DATA RECORDS:
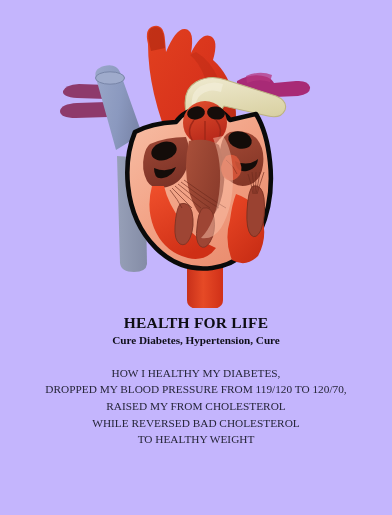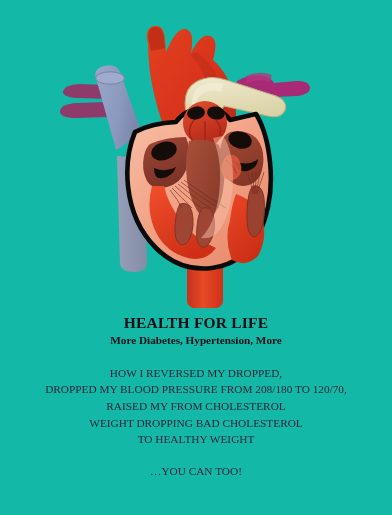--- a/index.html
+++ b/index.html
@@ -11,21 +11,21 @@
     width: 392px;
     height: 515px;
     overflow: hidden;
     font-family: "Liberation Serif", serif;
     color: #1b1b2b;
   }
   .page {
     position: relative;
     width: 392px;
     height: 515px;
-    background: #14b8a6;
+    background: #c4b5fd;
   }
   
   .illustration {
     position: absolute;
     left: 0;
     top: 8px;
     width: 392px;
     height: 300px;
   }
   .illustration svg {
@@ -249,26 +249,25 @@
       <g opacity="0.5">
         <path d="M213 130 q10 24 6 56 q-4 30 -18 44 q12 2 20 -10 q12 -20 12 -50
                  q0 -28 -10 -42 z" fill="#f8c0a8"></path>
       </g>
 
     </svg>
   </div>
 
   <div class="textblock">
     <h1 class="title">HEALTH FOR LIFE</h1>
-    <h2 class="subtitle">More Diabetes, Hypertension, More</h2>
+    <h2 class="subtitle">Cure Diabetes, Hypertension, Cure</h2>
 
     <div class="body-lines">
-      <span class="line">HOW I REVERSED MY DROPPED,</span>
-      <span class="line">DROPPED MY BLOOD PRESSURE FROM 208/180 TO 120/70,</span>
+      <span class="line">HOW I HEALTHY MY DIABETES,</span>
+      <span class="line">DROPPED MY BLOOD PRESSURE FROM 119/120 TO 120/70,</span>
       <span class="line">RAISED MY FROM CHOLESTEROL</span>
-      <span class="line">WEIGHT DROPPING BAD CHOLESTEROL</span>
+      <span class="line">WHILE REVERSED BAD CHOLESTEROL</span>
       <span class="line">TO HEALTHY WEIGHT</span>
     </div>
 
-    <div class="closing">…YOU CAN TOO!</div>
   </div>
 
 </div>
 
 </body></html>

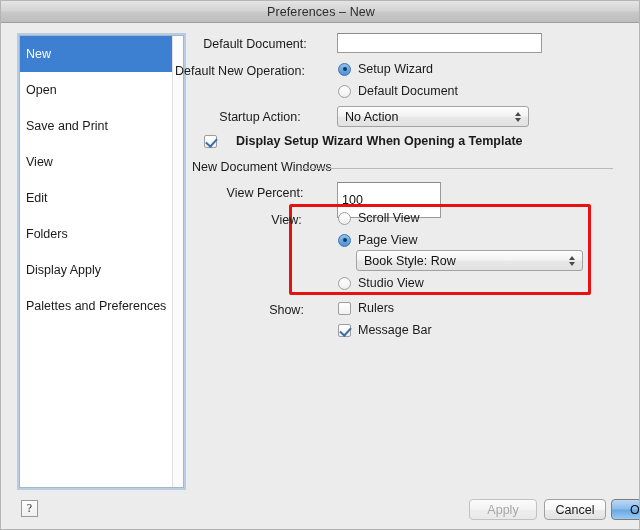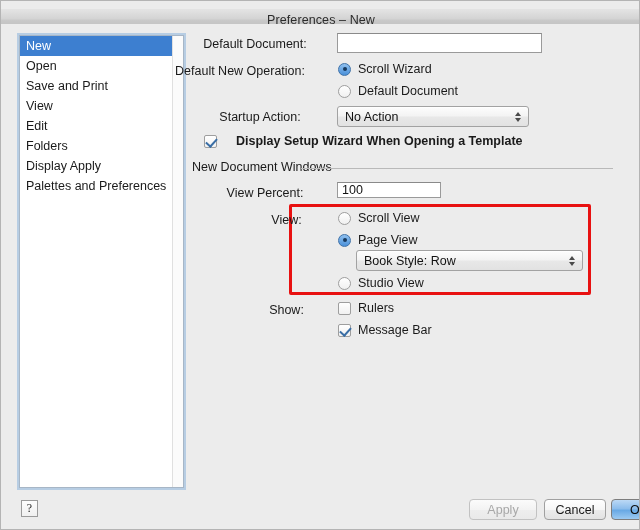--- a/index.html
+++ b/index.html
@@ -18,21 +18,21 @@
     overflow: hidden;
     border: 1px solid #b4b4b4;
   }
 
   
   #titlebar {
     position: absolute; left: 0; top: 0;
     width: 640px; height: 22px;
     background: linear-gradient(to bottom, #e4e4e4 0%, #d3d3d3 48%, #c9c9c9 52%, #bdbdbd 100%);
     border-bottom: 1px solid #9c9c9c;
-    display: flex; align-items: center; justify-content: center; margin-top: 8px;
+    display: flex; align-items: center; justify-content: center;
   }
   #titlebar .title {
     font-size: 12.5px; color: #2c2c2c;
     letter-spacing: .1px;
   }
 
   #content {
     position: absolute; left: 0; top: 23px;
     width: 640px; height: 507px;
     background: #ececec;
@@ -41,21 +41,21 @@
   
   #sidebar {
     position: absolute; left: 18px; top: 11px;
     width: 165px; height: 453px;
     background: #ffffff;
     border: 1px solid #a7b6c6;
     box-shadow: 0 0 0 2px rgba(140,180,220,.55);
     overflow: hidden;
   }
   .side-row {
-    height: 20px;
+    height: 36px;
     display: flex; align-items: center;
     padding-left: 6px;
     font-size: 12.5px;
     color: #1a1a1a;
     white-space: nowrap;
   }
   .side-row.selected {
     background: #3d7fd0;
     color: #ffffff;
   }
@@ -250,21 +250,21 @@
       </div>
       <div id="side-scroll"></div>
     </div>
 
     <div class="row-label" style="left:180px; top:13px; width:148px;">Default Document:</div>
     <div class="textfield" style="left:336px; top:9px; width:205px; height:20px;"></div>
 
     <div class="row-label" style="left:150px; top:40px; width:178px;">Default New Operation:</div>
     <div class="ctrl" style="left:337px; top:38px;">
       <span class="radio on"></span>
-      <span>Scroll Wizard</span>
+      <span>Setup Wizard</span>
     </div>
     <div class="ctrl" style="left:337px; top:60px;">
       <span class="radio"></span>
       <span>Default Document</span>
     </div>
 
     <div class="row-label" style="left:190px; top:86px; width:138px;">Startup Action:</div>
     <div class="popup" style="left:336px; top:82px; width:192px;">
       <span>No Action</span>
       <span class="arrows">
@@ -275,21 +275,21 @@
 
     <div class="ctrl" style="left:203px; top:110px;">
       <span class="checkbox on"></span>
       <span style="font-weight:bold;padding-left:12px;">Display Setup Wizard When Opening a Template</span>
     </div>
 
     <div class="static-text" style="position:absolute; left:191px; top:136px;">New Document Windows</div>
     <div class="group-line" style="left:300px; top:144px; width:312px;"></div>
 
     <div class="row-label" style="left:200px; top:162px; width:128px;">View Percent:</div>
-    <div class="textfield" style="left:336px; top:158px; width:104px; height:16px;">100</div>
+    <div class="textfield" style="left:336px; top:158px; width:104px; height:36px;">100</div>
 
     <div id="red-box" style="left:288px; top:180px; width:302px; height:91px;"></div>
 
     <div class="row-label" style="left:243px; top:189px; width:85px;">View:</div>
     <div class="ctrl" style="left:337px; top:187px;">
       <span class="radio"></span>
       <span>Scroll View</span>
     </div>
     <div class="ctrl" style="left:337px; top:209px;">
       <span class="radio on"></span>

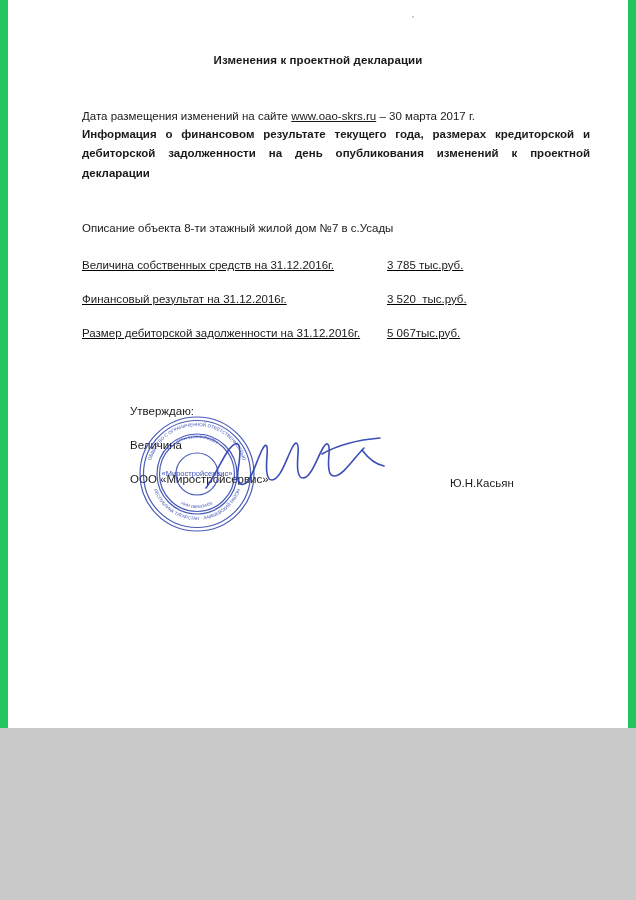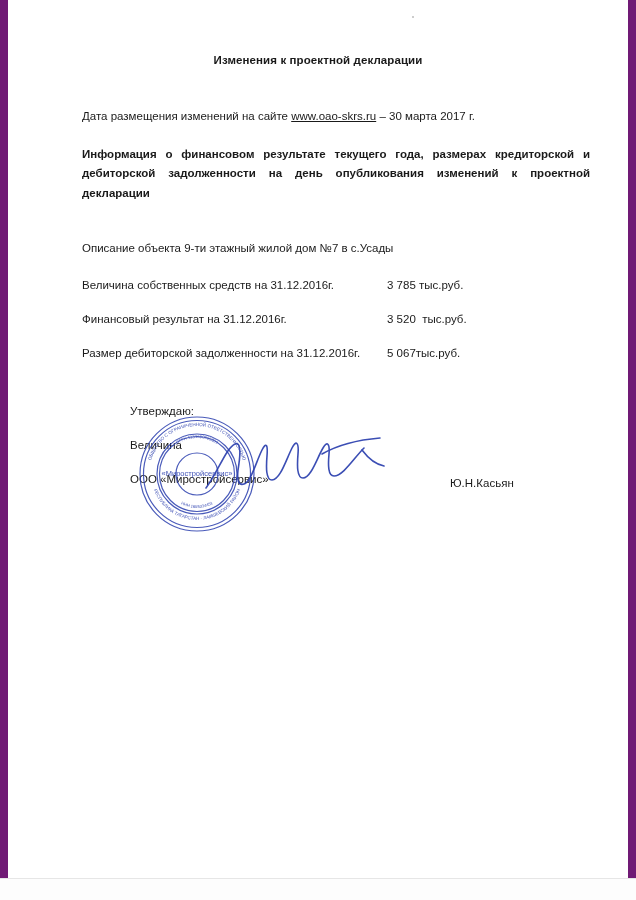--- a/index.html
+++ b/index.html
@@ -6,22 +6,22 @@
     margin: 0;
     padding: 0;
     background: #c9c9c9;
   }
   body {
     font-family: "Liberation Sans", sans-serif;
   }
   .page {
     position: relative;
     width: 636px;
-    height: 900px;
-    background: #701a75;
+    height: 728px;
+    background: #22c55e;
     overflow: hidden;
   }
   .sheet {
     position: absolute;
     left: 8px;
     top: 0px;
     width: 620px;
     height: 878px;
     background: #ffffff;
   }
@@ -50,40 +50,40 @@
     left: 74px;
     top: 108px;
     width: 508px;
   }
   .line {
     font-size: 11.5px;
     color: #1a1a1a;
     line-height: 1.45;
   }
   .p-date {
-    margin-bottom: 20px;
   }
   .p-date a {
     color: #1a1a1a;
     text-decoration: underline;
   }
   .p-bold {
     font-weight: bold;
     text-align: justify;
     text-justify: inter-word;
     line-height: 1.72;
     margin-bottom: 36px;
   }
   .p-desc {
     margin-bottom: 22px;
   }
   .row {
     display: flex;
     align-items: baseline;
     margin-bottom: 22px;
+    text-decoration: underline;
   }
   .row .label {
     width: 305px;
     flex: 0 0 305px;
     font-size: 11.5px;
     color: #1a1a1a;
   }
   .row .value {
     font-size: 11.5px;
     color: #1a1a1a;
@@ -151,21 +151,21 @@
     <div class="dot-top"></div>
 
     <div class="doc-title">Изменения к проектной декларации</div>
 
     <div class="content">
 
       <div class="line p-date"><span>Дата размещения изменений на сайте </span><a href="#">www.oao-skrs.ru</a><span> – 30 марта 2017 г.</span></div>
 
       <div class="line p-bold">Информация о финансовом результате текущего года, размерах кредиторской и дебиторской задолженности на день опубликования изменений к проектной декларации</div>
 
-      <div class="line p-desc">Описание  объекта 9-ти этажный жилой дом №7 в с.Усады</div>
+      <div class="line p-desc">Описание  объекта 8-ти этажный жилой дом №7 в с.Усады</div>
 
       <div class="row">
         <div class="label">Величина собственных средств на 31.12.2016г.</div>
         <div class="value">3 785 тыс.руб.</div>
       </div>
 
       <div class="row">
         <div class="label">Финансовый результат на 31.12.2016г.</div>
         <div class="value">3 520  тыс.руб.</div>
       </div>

EXERCISE BRIEF:
Return every entry above exactly as written, with no pictures included.

OUTPUT FOR THIS TASK:
--- a/index.html
+++ b/index.html
@@ -11,21 +11,21 @@
     width: 392px;
     height: 515px;
     overflow: hidden;
     font-family: "Liberation Serif", serif;
     color: #1b1b2b;
   }
   .page {
     position: relative;
     width: 392px;
     height: 515px;
-    background: #14b8a6;
+    background: #c4b5fd;
   }
   
   .illustration {
     position: absolute;
     left: 0;
     top: 8px;
     width: 392px;
     height: 300px;
   }
   .illustration svg {
@@ -249,26 +249,25 @@
       <g opacity="0.5">
         <path d="M213 130 q10 24 6 56 q-4 30 -18 44 q12 2 20 -10 q12 -20 12 -50
                  q0 -28 -10 -42 z" fill="#f8c0a8"></path>
       </g>
 
     </svg>
   </div>
 
   <div class="textblock">
     <h1 class="title">HEALTH FOR LIFE</h1>
-    <h2 class="subtitle">More Diabetes, Hypertension, More</h2>
+    <h2 class="subtitle">Cure Diabetes, Hypertension, Cure</h2>
 
     <div class="body-lines">
-      <span class="line">HOW I REVERSED MY DROPPED,</span>
-      <span class="line">DROPPED MY BLOOD PRESSURE FROM 208/180 TO 120/70,</span>
+      <span class="line">HOW I HEALTHY MY DIABETES,</span>
+      <span class="line">DROPPED MY BLOOD PRESSURE FROM 119/120 TO 120/70,</span>
       <span class="line">RAISED MY FROM CHOLESTEROL</span>
-      <span class="line">WEIGHT DROPPING BAD CHOLESTEROL</span>
+      <span class="line">WHILE REVERSED BAD CHOLESTEROL</span>
       <span class="line">TO HEALTHY WEIGHT</span>
     </div>
 
-    <div class="closing">…YOU CAN TOO!</div>
   </div>
 
 </div>
 
 </body></html>

--- a/index.html
+++ b/index.html
@@ -18,21 +18,21 @@
     overflow: hidden;
     border: 1px solid #b4b4b4;
   }
 
   
   #titlebar {
     position: absolute; left: 0; top: 0;
     width: 640px; height: 22px;
     background: linear-gradient(to bottom, #e4e4e4 0%, #d3d3d3 48%, #c9c9c9 52%, #bdbdbd 100%);
     border-bottom: 1px solid #9c9c9c;
-    display: flex; align-items: center; justify-content: center; margin-top: 8px;
+    display: flex; align-items: center; justify-content: center;
   }
   #titlebar .title {
     font-size: 12.5px; color: #2c2c2c;
     letter-spacing: .1px;
   }
 
   #content {
     position: absolute; left: 0; top: 23px;
     width: 640px; height: 507px;
     background: #ececec;
@@ -41,21 +41,21 @@
   
   #sidebar {
     position: absolute; left: 18px; top: 11px;
     width: 165px; height: 453px;
     background: #ffffff;
     border: 1px solid #a7b6c6;
     box-shadow: 0 0 0 2px rgba(140,180,220,.55);
     overflow: hidden;
   }
   .side-row {
-    height: 20px;
+    height: 36px;
     display: flex; align-items: center;
     padding-left: 6px;
     font-size: 12.5px;
     color: #1a1a1a;
     white-space: nowrap;
   }
   .side-row.selected {
     background: #3d7fd0;
     color: #ffffff;
   }
@@ -250,21 +250,21 @@
       </div>
       <div id="side-scroll"></div>
     </div>
 
     <div class="row-label" style="left:180px; top:13px; width:148px;">Default Document:</div>
     <div class="textfield" style="left:336px; top:9px; width:205px; height:20px;"></div>
 
     <div class="row-label" style="left:150px; top:40px; width:178px;">Default New Operation:</div>
     <div class="ctrl" style="left:337px; top:38px;">
       <span class="radio on"></span>
-      <span>Scroll Wizard</span>
+      <span>Setup Wizard</span>
     </div>
     <div class="ctrl" style="left:337px; top:60px;">
       <span class="radio"></span>
       <span>Default Document</span>
     </div>
 
     <div class="row-label" style="left:190px; top:86px; width:138px;">Startup Action:</div>
     <div class="popup" style="left:336px; top:82px; width:192px;">
       <span>No Action</span>
       <span class="arrows">
@@ -275,21 +275,21 @@
 
     <div class="ctrl" style="left:203px; top:110px;">
       <span class="checkbox on"></span>
       <span style="font-weight:bold;padding-left:12px;">Display Setup Wizard When Opening a Template</span>
     </div>
 
     <div class="static-text" style="position:absolute; left:191px; top:136px;">New Document Windows</div>
     <div class="group-line" style="left:300px; top:144px; width:312px;"></div>
 
     <div class="row-label" style="left:200px; top:162px; width:128px;">View Percent:</div>
-    <div class="textfield" style="left:336px; top:158px; width:104px; height:16px;">100</div>
+    <div class="textfield" style="left:336px; top:158px; width:104px; height:36px;">100</div>
 
     <div id="red-box" style="left:288px; top:180px; width:302px; height:91px;"></div>
 
     <div class="row-label" style="left:243px; top:189px; width:85px;">View:</div>
     <div class="ctrl" style="left:337px; top:187px;">
       <span class="radio"></span>
       <span>Scroll View</span>
     </div>
     <div class="ctrl" style="left:337px; top:209px;">
       <span class="radio on"></span>

--- a/index.html
+++ b/index.html
@@ -6,22 +6,22 @@
     margin: 0;
     padding: 0;
     background: #c9c9c9;
   }
   body {
     font-family: "Liberation Sans", sans-serif;
   }
   .page {
     position: relative;
     width: 636px;
-    height: 900px;
-    background: #701a75;
+    height: 728px;
+    background: #22c55e;
     overflow: hidden;
   }
   .sheet {
     position: absolute;
     left: 8px;
     top: 0px;
     width: 620px;
     height: 878px;
     background: #ffffff;
   }
@@ -50,40 +50,40 @@
     left: 74px;
     top: 108px;
     width: 508px;
   }
   .line {
     font-size: 11.5px;
     color: #1a1a1a;
     line-height: 1.45;
   }
   .p-date {
-    margin-bottom: 20px;
   }
   .p-date a {
     color: #1a1a1a;
     text-decoration: underline;
   }
   .p-bold {
     font-weight: bold;
     text-align: justify;
     text-justify: inter-word;
     line-height: 1.72;
     margin-bottom: 36px;
   }
   .p-desc {
     margin-bottom: 22px;
   }
   .row {
     display: flex;
     align-items: baseline;
     margin-bottom: 22px;
+    text-decoration: underline;
   }
   .row .label {
     width: 305px;
     flex: 0 0 305px;
     font-size: 11.5px;
     color: #1a1a1a;
   }
   .row .value {
     font-size: 11.5px;
     color: #1a1a1a;
@@ -151,21 +151,21 @@
     <div class="dot-top"></div>
 
     <div class="doc-title">Изменения к проектной декларации</div>
 
     <div class="content">
 
       <div class="line p-date"><span>Дата размещения изменений на сайте </span><a href="#">www.oao-skrs.ru</a><span> – 30 марта 2017 г.</span></div>
 
       <div class="line p-bold">Информация о финансовом результате текущего года, размерах кредиторской и дебиторской задолженности на день опубликования изменений к проектной декларации</div>
 
-      <div class="line p-desc">Описание  объекта 9-ти этажный жилой дом №7 в с.Усады</div>
+      <div class="line p-desc">Описание  объекта 8-ти этажный жилой дом №7 в с.Усады</div>
 
       <div class="row">
         <div class="label">Величина собственных средств на 31.12.2016г.</div>
         <div class="value">3 785 тыс.руб.</div>
       </div>
 
       <div class="row">
         <div class="label">Финансовый результат на 31.12.2016г.</div>
         <div class="value">3 520  тыс.руб.</div>
       </div>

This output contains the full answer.